S3 access results in improperly terminated TCP sockets. #3193

tubsandcans · 2025-02-17T18:41:05Z

Describe the bug

I notice that when reading (or writing) objects out of an S3 bucket using the aws-sdk-s3 (1.176.0) gem, a TCP connection is left in the CLOSE_WAIT state. This only goes away when the process running the Ruby program that initiated the connection dies.

This isn't really an issue locally, but in the production server which is a multi-process web-server (Passenger+Nginx), it appears these persistent connections slowly consume system resources to the point of complete exhaustion. I'm genuinely curious if this decision to leave these connections in CLOSE_WAIT was intentional and just a really poor fit for our production environment, or if it was done by mistake. Regardless, it seems at the very least imprudent to keep these connections in CLOSE_WAIT for the lifecycle of the initiating process.

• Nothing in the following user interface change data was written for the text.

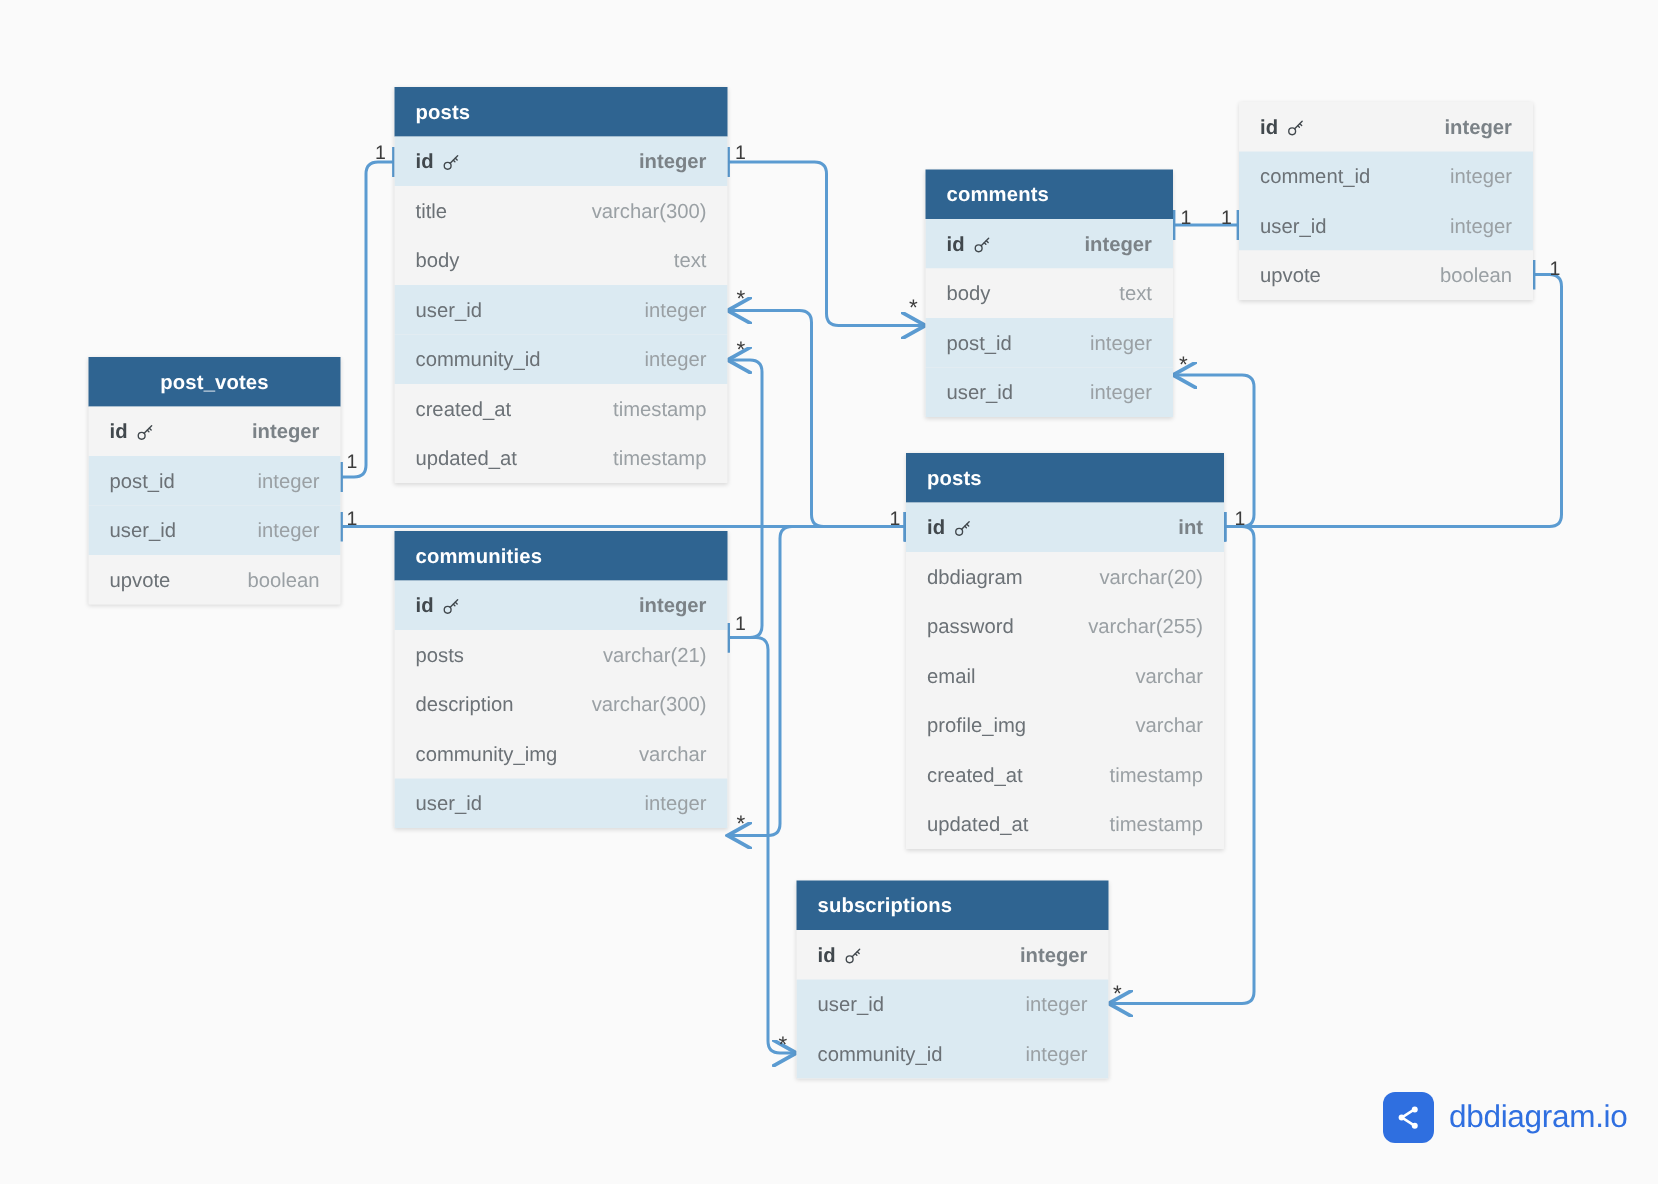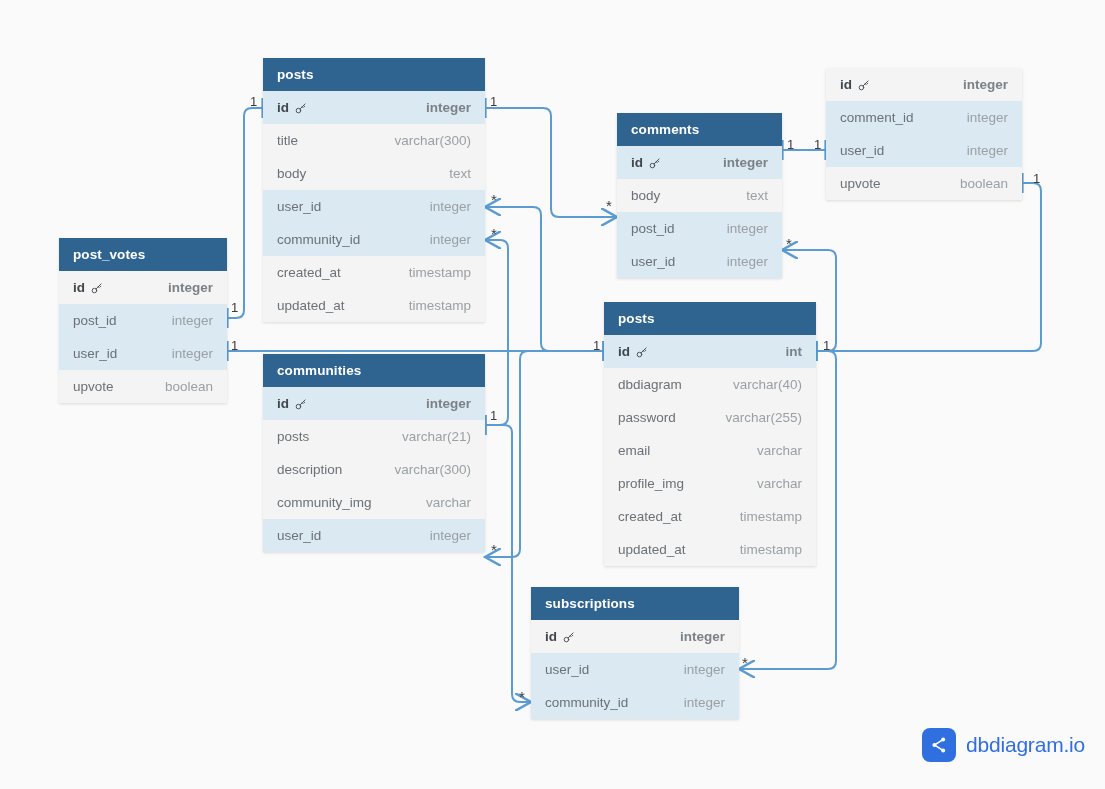--- a/index.html
+++ b/index.html
@@ -126,7 +126,7 @@
   </svg>
 
   <div id="tables-layer">
-      <div class="table" style="left: 59px; top: 238px; width: 168px;">
+      <div class="table" style="left: 59px; top: 238px; width: 168px; text-align: center;">
         <div class="t-header">post_votes</div>
         <div class="card-rows">
           <div class="t-row plain pk">

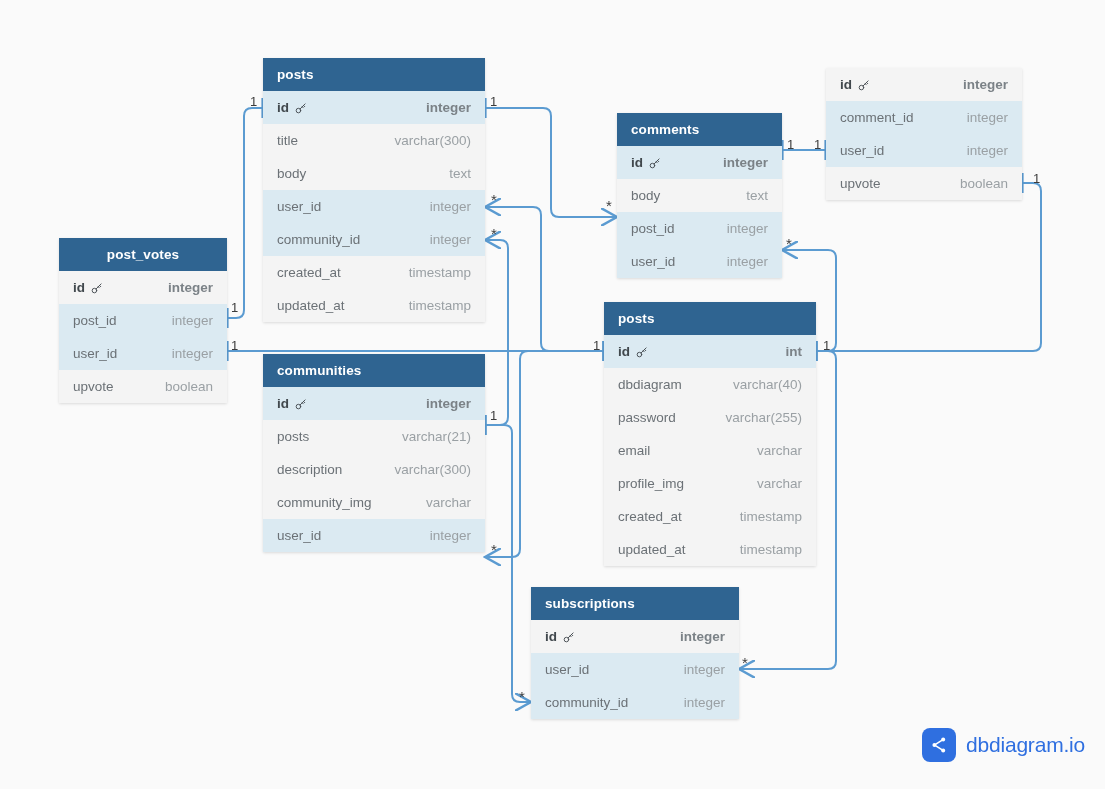--- a/index.html
+++ b/index.html
@@ -319,7 +319,7 @@
             <span class="fname">
               <span>dbdiagram</span>
             </span>
-            <span class="ftype">varchar(40)</span>
+            <span class="ftype">varchar(20)</span>
           </div>
           <div class="t-row plain">
             <span class="fname">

I noticed this after enabling active-storage for our application, and it would slowly consume all RAM until the application crashes. Passenger is unable to re-use these web processes due to them having a TCP socket in CLOSE_WAIT, so it keeps spawning more until all system resources are maxed out.

Ruby version: 3.3.6

Regression Issue

Select this option if this issue appears to be a regression.

Expected Behavior

I would not expect any evidence of a TCP connection to the S3 service once transmission is completed.

Current Behavior

After reading from an S3 bucket, a TCP socket is left in CLOSE_WAIT state.

Reproduction Steps

Run lsof -i -P | grep CLOSE_WAIT and notice there are no TCP connections to an AWS resource in CLOSE_WAIT.
Read from an S3 bucket in a Ruby console
Run lsof -i -P | grep CLOSE_WAIT and notice a TCP socket for AWS in CLOSE_WAIT.
Terminate the Ruby console
Run lsof -i -P | grep CLOSE_WAIT and notice this CLOSE_WAIT socket goes away.

Possible Solution

Close the TCP socket upon completion of transmission.

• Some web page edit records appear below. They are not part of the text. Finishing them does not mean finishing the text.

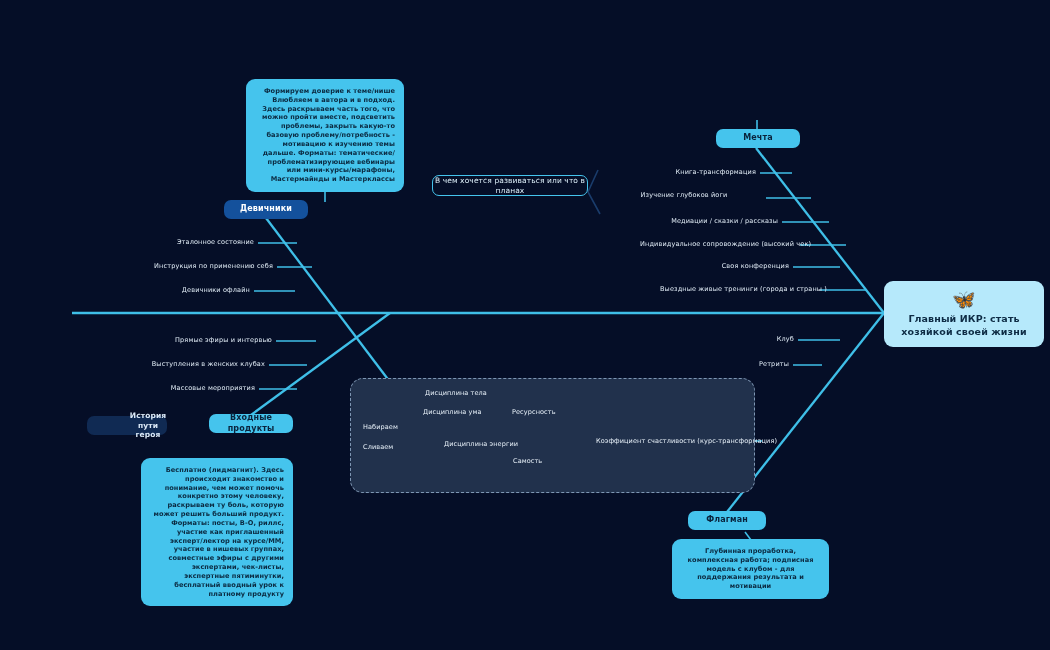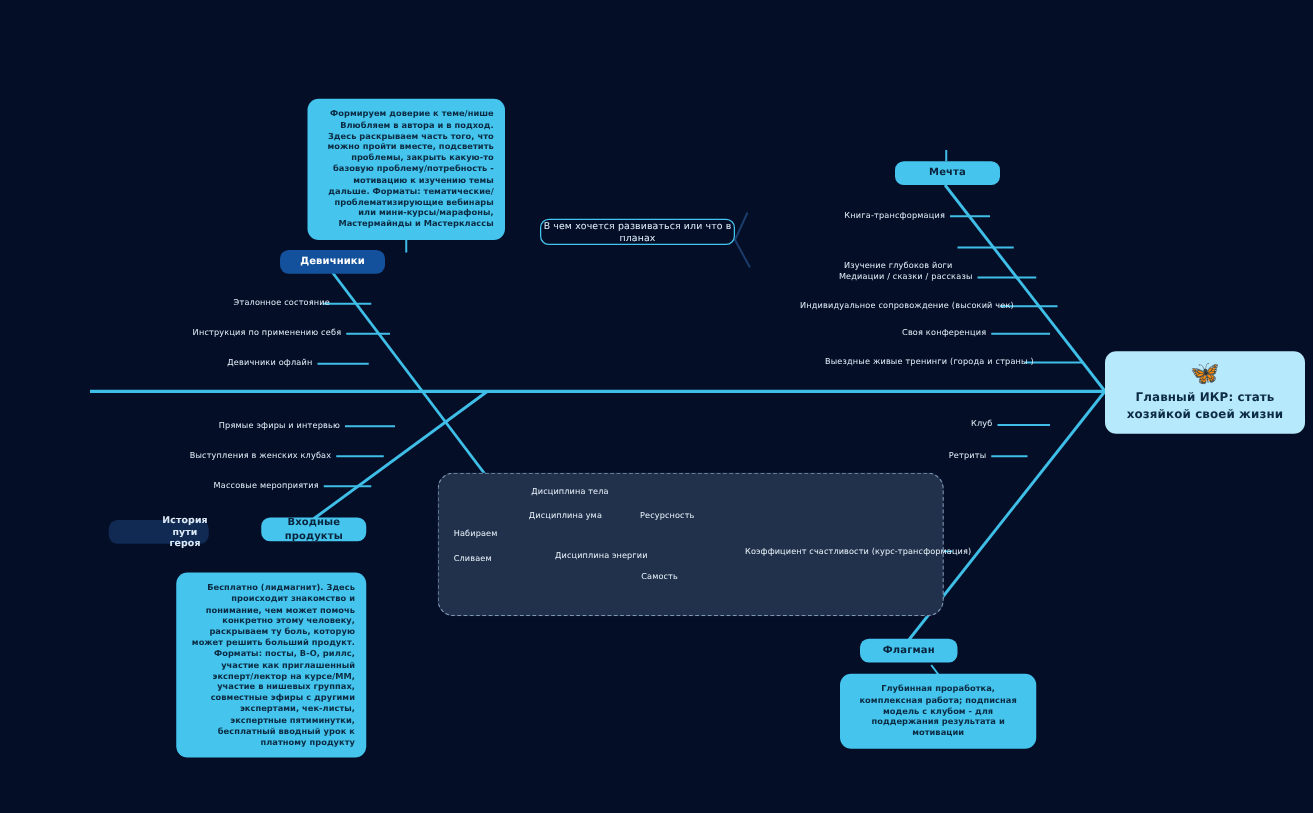--- a/index.html
+++ b/index.html
@@ -192,7 +192,7 @@
   </div>
 
   <div class="leaf leaf-r" style="left:600px; top:168px; width:156px; font-size:6.5px;">Книга-трансформация</div>
-  <div class="leaf leaf-r" style="left:606px; top:208px; width:156px; font-size:6.5px;">Изучение глубоков йоги</div>
+  <div class="leaf leaf-r" style="left:606px; top:191px; width:156px; font-size:6.5px;text-align:center;">Изучение глубоков йоги</div>
   <div class="leaf leaf-r" style="left:622px; top:217px; width:156px; font-size:6.5px;">Медиации / сказки / рассказы</div>
   <div class="leaf leaf-r" style="left:640px; top:240px; width:156px; font-size:6.5px;">Индивидуальное сопровождение (высокий чек)</div>
   <div class="leaf leaf-r" style="left:633px; top:262px; width:156px; font-size:6.5px;">Своя конференция</div>

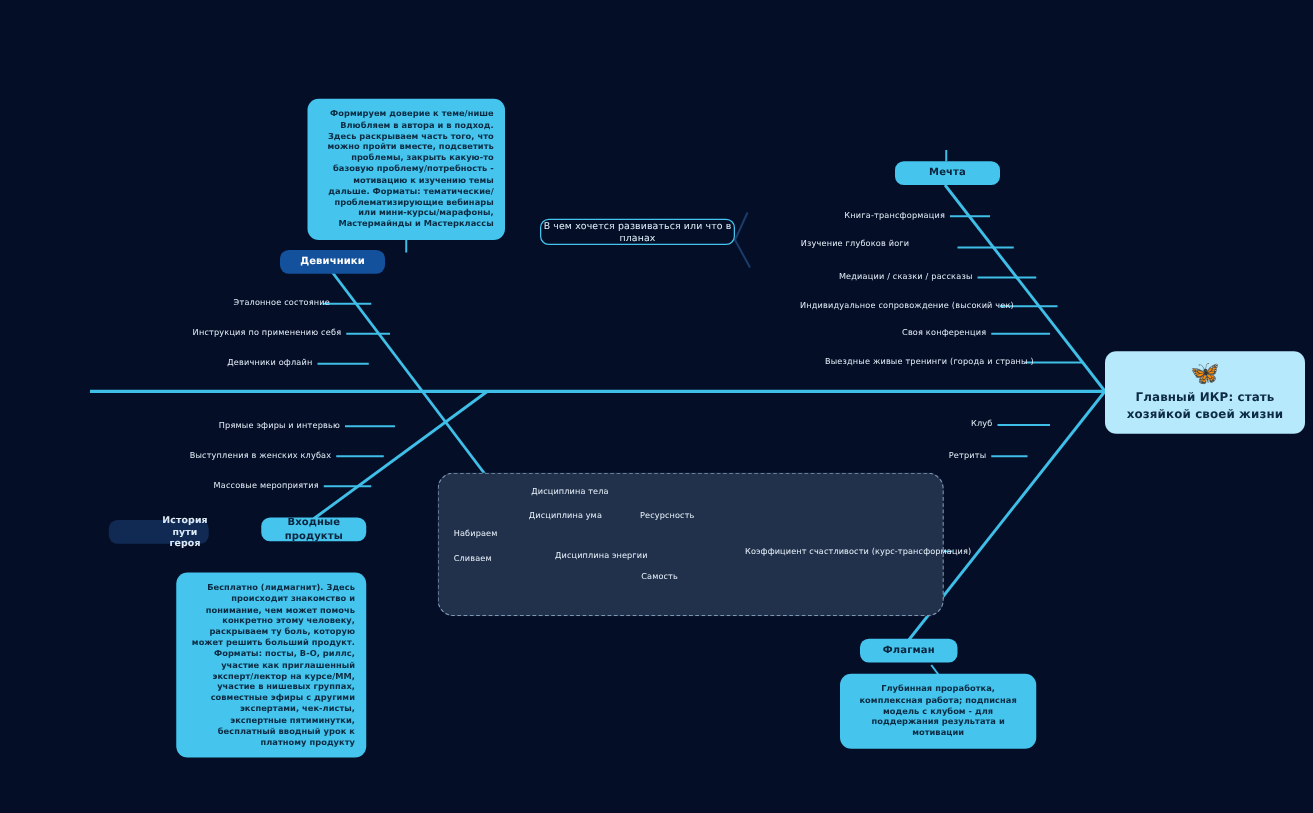--- a/index.html
+++ b/index.html
@@ -201,7 +201,7 @@
   <div class="leaf leaf-r" style="left:678px; top:335px; width:116px; font-size:6.5px;">Клуб</div>
   <div class="leaf leaf-r" style="left:673px; top:360px; width:116px; font-size:6.5px;">Ретриты</div>
 
-  <div class="leaf leaf-r" style="left:128px; top:238px; width:136px; font-size:6.5px;">Эталонное состояние</div>
+  <div class="leaf leaf-r" style="left:118px; top:238px; width:136px; font-size:6.5px;">Эталонное состояние</div>
   <div class="leaf leaf-r" style="left:137px; top:262px; width:136px; font-size:6.5px;">Инструкция по применению себя</div>
   <div class="leaf leaf-r" style="left:114px; top:286px; width:136px; font-size:6.5px;">Девичники офлайн</div>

Additional Information/Context

No response

Gem name ('aws-sdk', 'aws-sdk-resources' or service gems like 'aws-sdk-s3') and its version

aws-sdk-s3 (1.176.0)

Environment details (Version of Ruby, OS environment)

Ruby 3.3.6, macOS 14.6.1

The text was updated successfully, but these errors were encountered:

mullermp · 2025-02-17T19:05:02Z

Thanks for opening an issue. Are you sure this is an issue with the Ruby SDK and not your application/host configuration? If it's not an issue locally when using the SDK, it is likely not the library code. The SDK uses Net::HTTP to make requests and we use a connection pool to re-use connections.

tubsandcans · 2025-02-17T19:23:05Z

Thanks for the quick reply! When I said it wasn't an issue locally, I just meant that there is very little to no impact locally from having TCP sockets left in CLOSE_WAIT, but on a multi-process production environment, it very much is a problem.

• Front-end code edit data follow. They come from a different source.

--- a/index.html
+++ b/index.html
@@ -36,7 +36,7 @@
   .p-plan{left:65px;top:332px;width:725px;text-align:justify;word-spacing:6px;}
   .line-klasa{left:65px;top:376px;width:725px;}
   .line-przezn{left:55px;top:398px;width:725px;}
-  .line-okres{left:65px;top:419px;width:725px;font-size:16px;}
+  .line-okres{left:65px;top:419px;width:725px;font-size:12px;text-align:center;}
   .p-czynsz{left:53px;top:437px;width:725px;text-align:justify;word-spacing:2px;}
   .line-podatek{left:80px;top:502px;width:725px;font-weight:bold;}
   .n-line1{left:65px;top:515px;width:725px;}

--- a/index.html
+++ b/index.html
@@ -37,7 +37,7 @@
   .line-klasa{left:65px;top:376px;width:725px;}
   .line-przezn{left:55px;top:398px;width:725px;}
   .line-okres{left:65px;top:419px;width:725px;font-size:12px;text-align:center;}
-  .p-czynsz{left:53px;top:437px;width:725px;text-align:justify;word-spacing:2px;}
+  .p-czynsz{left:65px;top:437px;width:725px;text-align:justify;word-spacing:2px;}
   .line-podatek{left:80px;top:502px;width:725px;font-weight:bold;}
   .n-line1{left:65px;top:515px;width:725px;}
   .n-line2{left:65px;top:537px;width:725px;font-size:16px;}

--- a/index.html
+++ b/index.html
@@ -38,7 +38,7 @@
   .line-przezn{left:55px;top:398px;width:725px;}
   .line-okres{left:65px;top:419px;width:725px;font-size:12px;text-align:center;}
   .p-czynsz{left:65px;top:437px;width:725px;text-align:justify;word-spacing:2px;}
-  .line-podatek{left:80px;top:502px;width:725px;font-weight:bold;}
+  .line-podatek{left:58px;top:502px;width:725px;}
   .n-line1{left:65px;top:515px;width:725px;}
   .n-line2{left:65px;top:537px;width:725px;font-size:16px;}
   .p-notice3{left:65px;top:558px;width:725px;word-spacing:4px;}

Connection pools only work within-process, for a multi-threaded model. In a multi-process paradigm, connection pools don't help.

mullermp · 2025-02-17T19:55:41Z

When I attempt your steps locally on my machine, I don't see the same behavior. I see one connection with lsof, then I make a call to s3 get object, and see the same connection again in lsof.

Where in the SDK do you think this is occurring? To be frank, I don't think this is something we can change, it sounds like it's behavior with Net::HTTP or your configuration.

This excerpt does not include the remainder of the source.